# Code for training with validation
TODO: Implement early stopping with patience

In [15]:
import torch
import copy


def train_model(model, train_data, train_labels, val_data, val_labels, epochs, batch_size, loss_func, optimizer):
    
    print("Epoch\t train loss\t validation loss")
    best_model = copy.deepcopy(model.state_dict())
    best_loss = 10000 # bad value for dis, validation loss comparison
    best_model_epoch = 0
    best_val_accuracy = 0

    for epoch in range(epochs):
        epoch_train_loss = 0
        epoch_val_loss = 0
        model.train() # Set model to train mode
        
        for i in range(len(train_data)//batch_size): # BATCH SIZE MUST BE EVEN DIVIDER OF DATA LEN, otherwise we miss stuff here
            start = i*batch_size
            end = (i+1)*batch_size

            train_inputs = train_data[start:end]
            train_truth = train_labels[start:end]
            train_outputs = model(train_inputs)

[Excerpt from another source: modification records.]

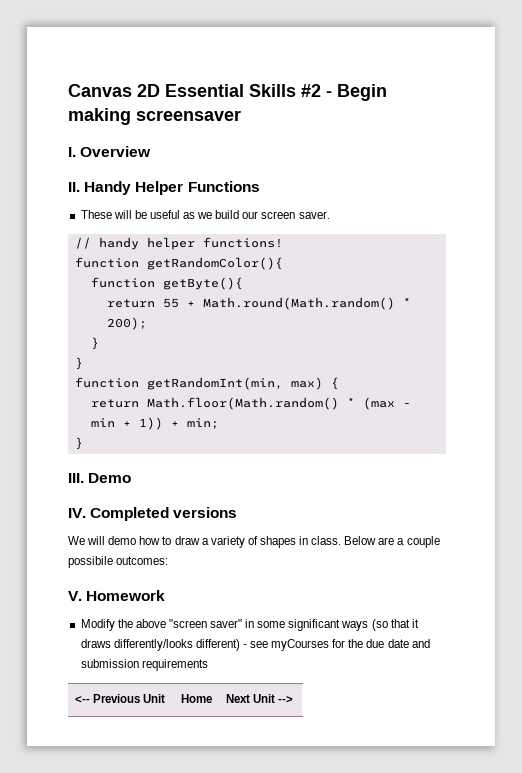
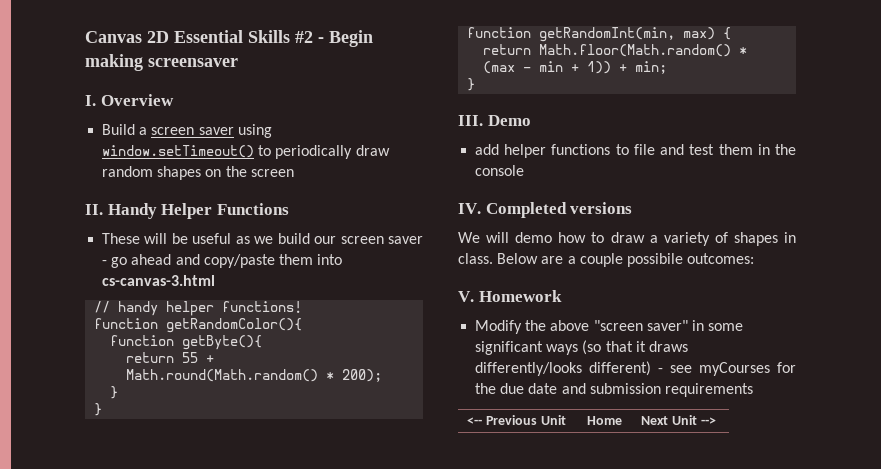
+ Build a screen saver using window.setTimeout() to periodically draw random shapes on the screen
- These will be useful as we build our screen saver.
+ These will be useful as we build our screen saver - go ahead and copy/paste them into cs-canvas-3.html
+ add helper functions to file and test them in the console

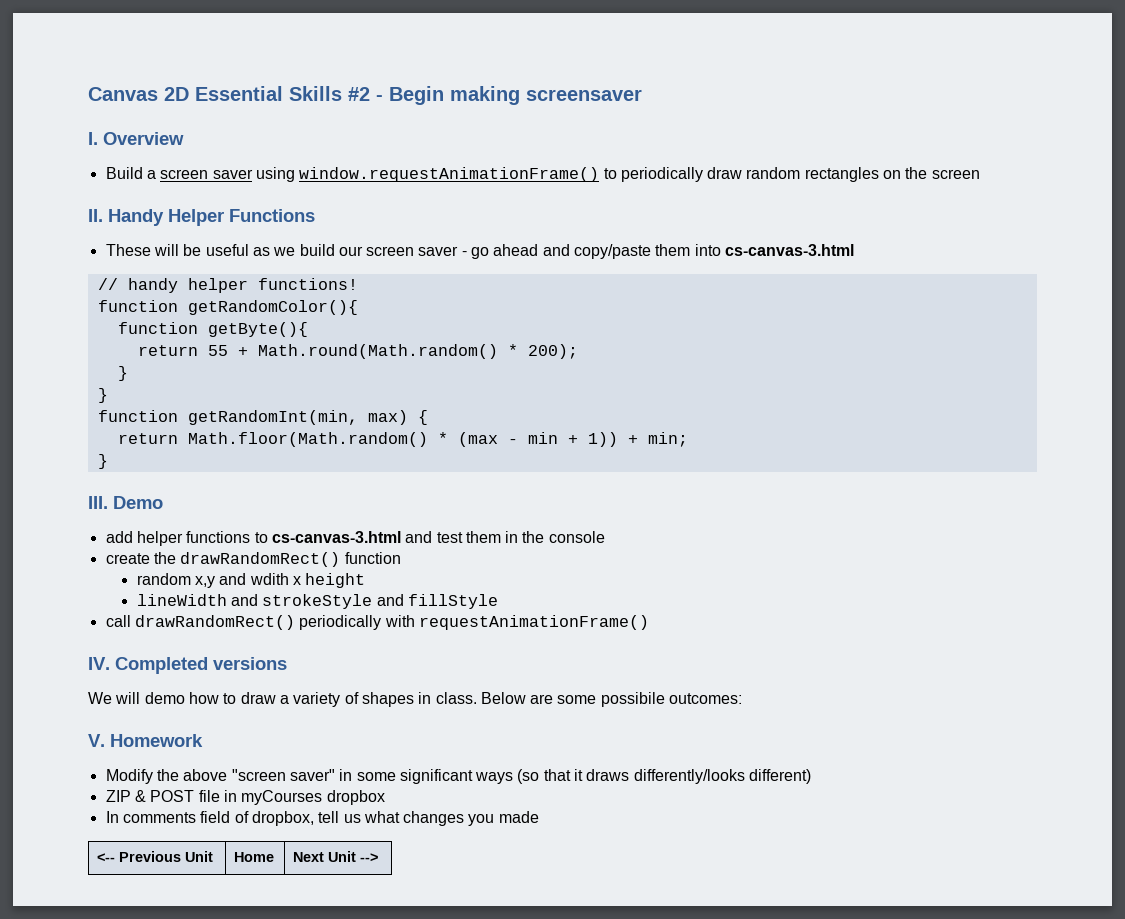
- Build a screen saver using window.setTimeout() to periodically draw random shapes on the screen
+ Build a screen saver using window.requestAnimationFrame() to periodically draw random rectangles on the screen
- add helper functions to file and test them in the console
+ add helper functions to cs-canvas-3.html and test them in the console
+ create the drawRandomRect() function
+ random x,y and wdith x height
+ lineWidth and strokeStyle and fillStyle
+ call drawRandomRect() periodically with requestAnimationFrame()
- Below are a couple possibile outcomes:
+ Below are some possibile outcomes:
- Modify the above "screen saver" in some significant ways (so that it draws differently/looks different) - see myCourses for the due date and submission requirements
+ Modify the above "screen saver" in some significant ways (so that it draws differently/looks different)
+ ZIP & POST file in myCourses dropbox
+ In comments field of dropbox, tell us what changes you made

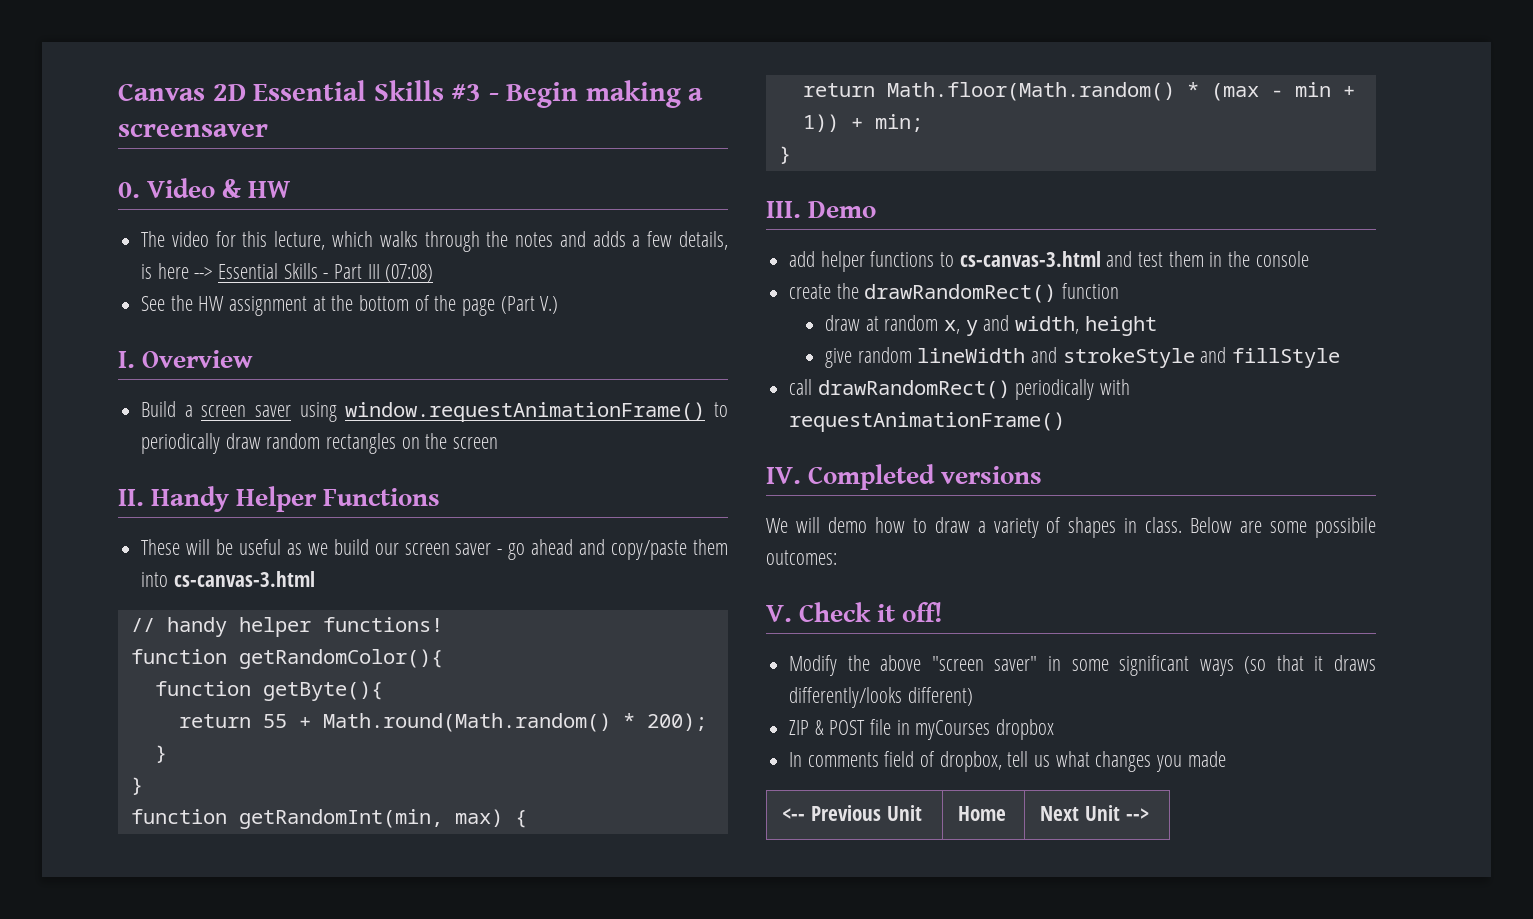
- Canvas 2D Essential Skills #2 - Begin making screensaver
+ Canvas 2D Essential Skills #3 - Begin making a screensaver
+ 0. Video & HW
+ The video for this lecture, which walks through the notes and adds a few details, is here --> Essential Skills - Part III (07:08)
+ See the HW assignment at the bottom of the page (Part V.)
- random x,y and wdith x height
+ draw at random x, y and width, height
- lineWidth and strokeStyle and fillStyle
+ give random lineWidth and strokeStyle and fillStyle
- V. Homework
+ V. Check it off!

            loss = loss_func(train_outputs, train_truth)
            
            #print("LOSS: ", loss)
            epoch_train_loss += loss
            loss.backward()
            optimizer.step()
            optimizer.zero_grad()
        

        model.eval() # Set model to evaluation mode

        #val_inputs = torch.tensor(val_data, dtype = torch.float32, device = "cuda:0")
        #val_truth = torch.tensor(val_labels, dtype = torch.long, device = "cuda:0")
        val_outputs = model(val_data)
        val_loss = loss_func(val_outputs, val_labels)
        val_accuracy = accuracy_check(model, val_data, val_labels)
        epoch_val_loss = val_loss

        # Check for new best model, this should be on val_data instead
        if val_accuracy > best_val_accuracy:
            best_val_accuracy = val_accuracy
            best_model_epoch = epoch
            best_model = copy.deepcopy(model.state_dict())
            print(epoch, "\t ", epoch_train_loss.item()/(len(train_data)//batch_size), "\t", val_accuracy)
            #print(epoch, "\t ", epoch_train_loss.item()/(len(train_data)//batch_size), "\t", epoch_val_loss.item())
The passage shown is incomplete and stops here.